Сперва разговор пырловцев шел о религиозной распре меж чернецами обителей Бирусяна, что значит “Светоносная”, и Он-дзёдзи, то есть “Вертоград Несокрушимый”, заспоривших во время церемонии “Взиманья десятины”: кому первым ставить священные скрижали с именами плательщиков-великомучеников? В итоге обе стороны учинили друг другу изрядное поношение, и пятеро рядовых чернецов Бирусяна долго оскорбляли действием престарелого настоятеля из “Вертограда”, пока не вмешался вооруженный боевым паникадилом бонза О-Лексий, в миру служивший самураем спецназа.

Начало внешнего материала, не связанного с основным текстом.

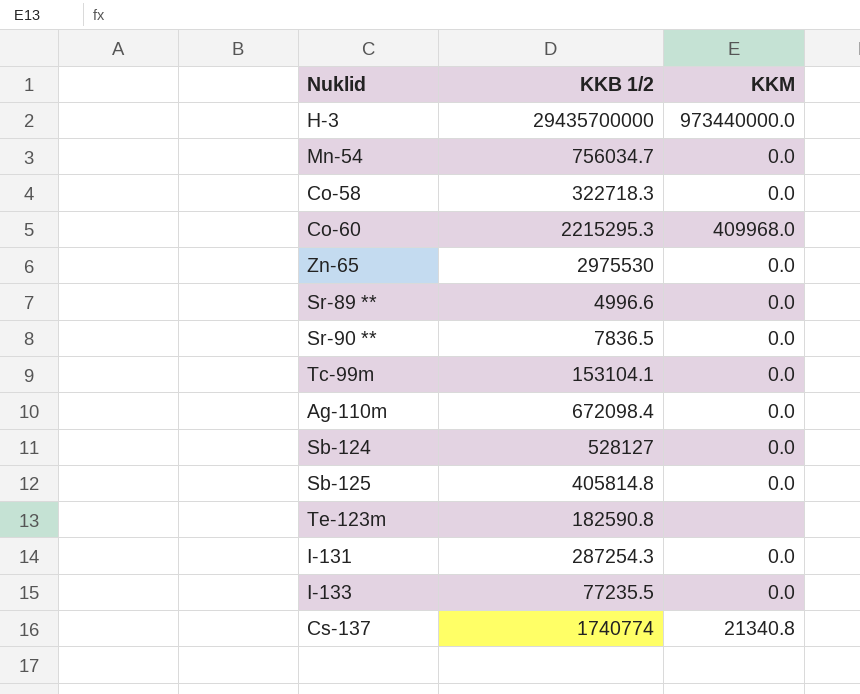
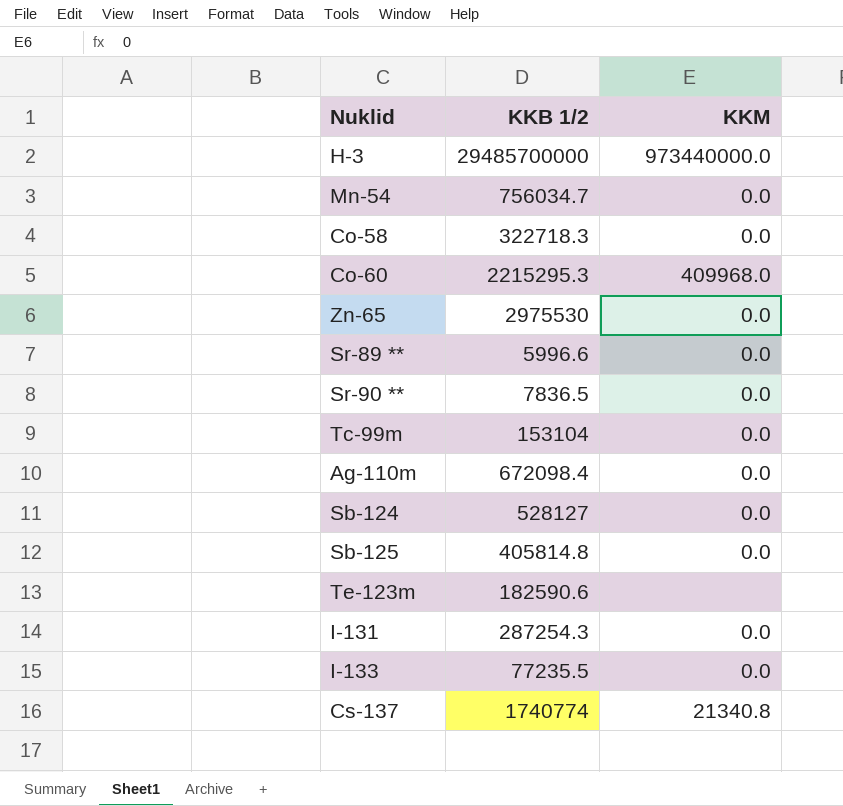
H-3 | KKB 1/2: 29435700000 -> 29485700000
Sr-89 ** | KKB 1/2: 4996.6 -> 5996.6
Tc-99m | KKB 1/2: 153104.1 -> 153104
Te-123m | KKB 1/2: 182590.8 -> 182590.6

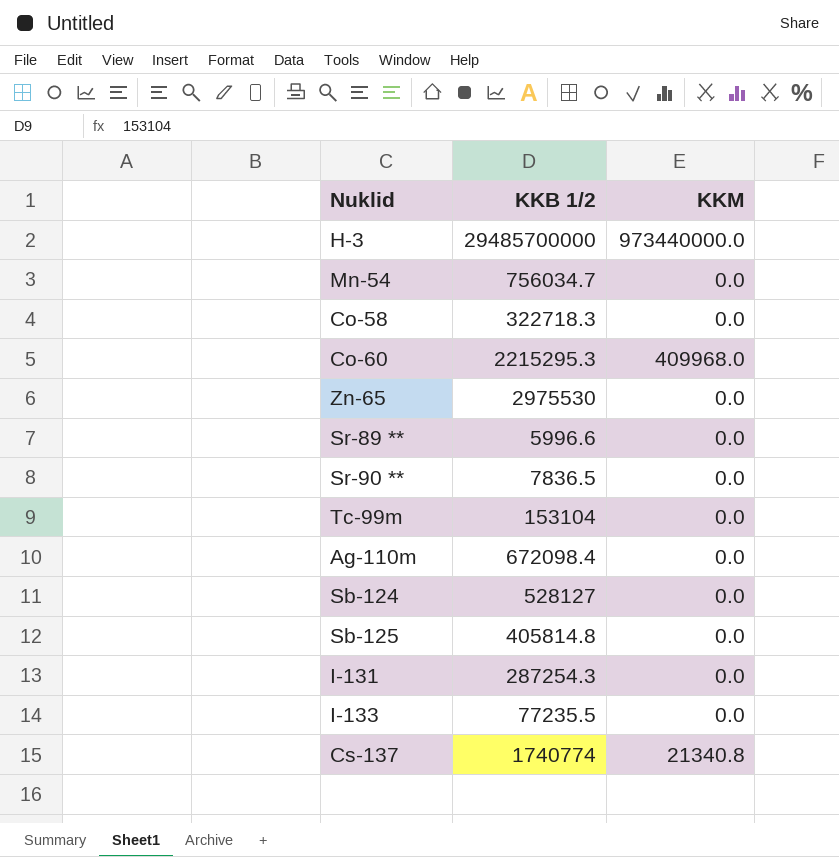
row Te-123m: 182590.6 | none -> none

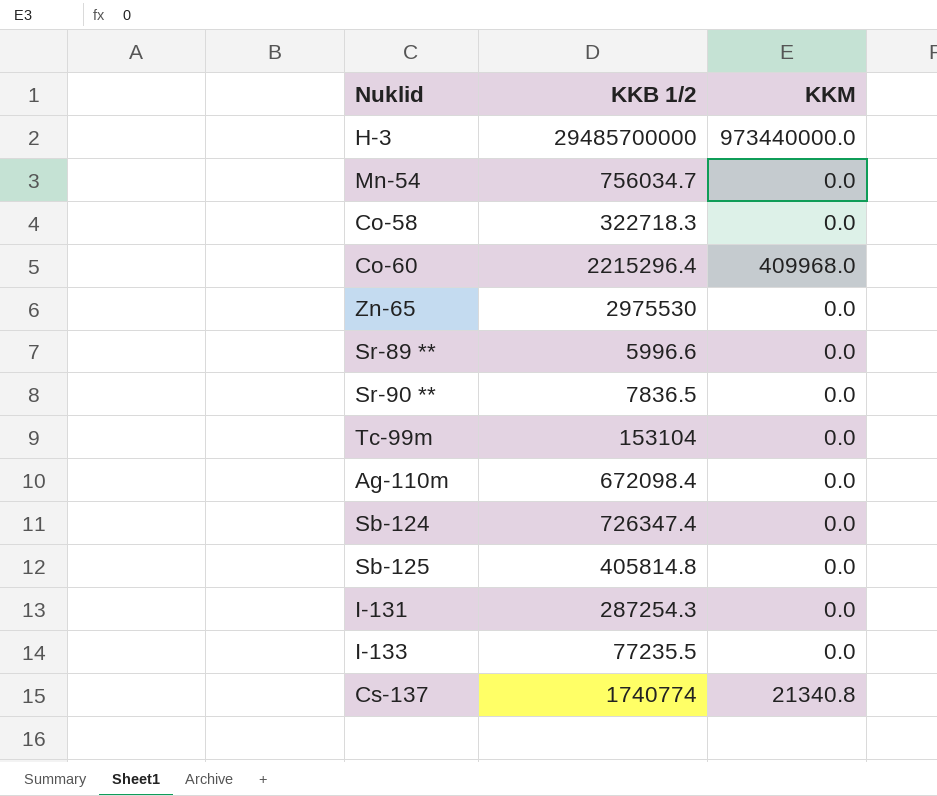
Co-60 | KKB 1/2: 2215295.3 -> 2215296.4
Sb-124 | KKB 1/2: 528127 -> 726347.4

После чего все оставшиеся в живых участники религиозного диспута были задержаны чиновниками Сыскного Ведомства, для составления сборника стихов “Чистосердечное признание угодно Будде”. Затем разговор свернул на моральный облик государя, выпустившего на днях в свет “Высочайший указ о наградах вассалам и прочим гражданам”. Далее была громко спета народная песня “Фукухара, где ветры зловещие веют!” Расчувствовавшись от вдохновенных песнопений и любуясь цветущей Сакурой — сдобной блондинкой, устроившей солярий на крыше своего коттеджа, — эстет Валюн сочинил изысканное хокку “Созерцая преходящее, мечтаю влезть на сосну”:
Тихо ползи, алкоголик,
По лестницы грязным ступеням
До самой своей квартиры.
Он даже собрался было записать стихи тушью на полоске рисовой бумаги, чтобы затем спрятать в ларец из криптомерии, но, к счастью, вспомнил, что у него нет ни того, ни другого, ни третьего, и передумал. Рядом с кротким Валюном, мастером случайной церемонии, променявшим меч на чистое искусство, бурно изъявляли доблесть два воителя.
— Мое имя — Шняга-но-Мицубиши, я один равен тысяче! — громовым голосом вещал первый, чьи уши, оттопыренные наподобие боевых вееров, вселяли страх во врагов. — Когда в давние времена, в Великой Войне Киосков, мой предок сражался против горных тэнгу клана Минамо-тян, кулак младшего тэнгу Карапета-ё вонзился предку в левый глаз! Но он, не дрогнув, повредил кулак врага, зажав между роговицей и зрачком, после чего нанес противнику немалый урон боевой лопатой “гумбай-утива”! Я — мастер мгновенного обнажения чего угодно! Кто осмелится восстать против Шняги Бесподобного?!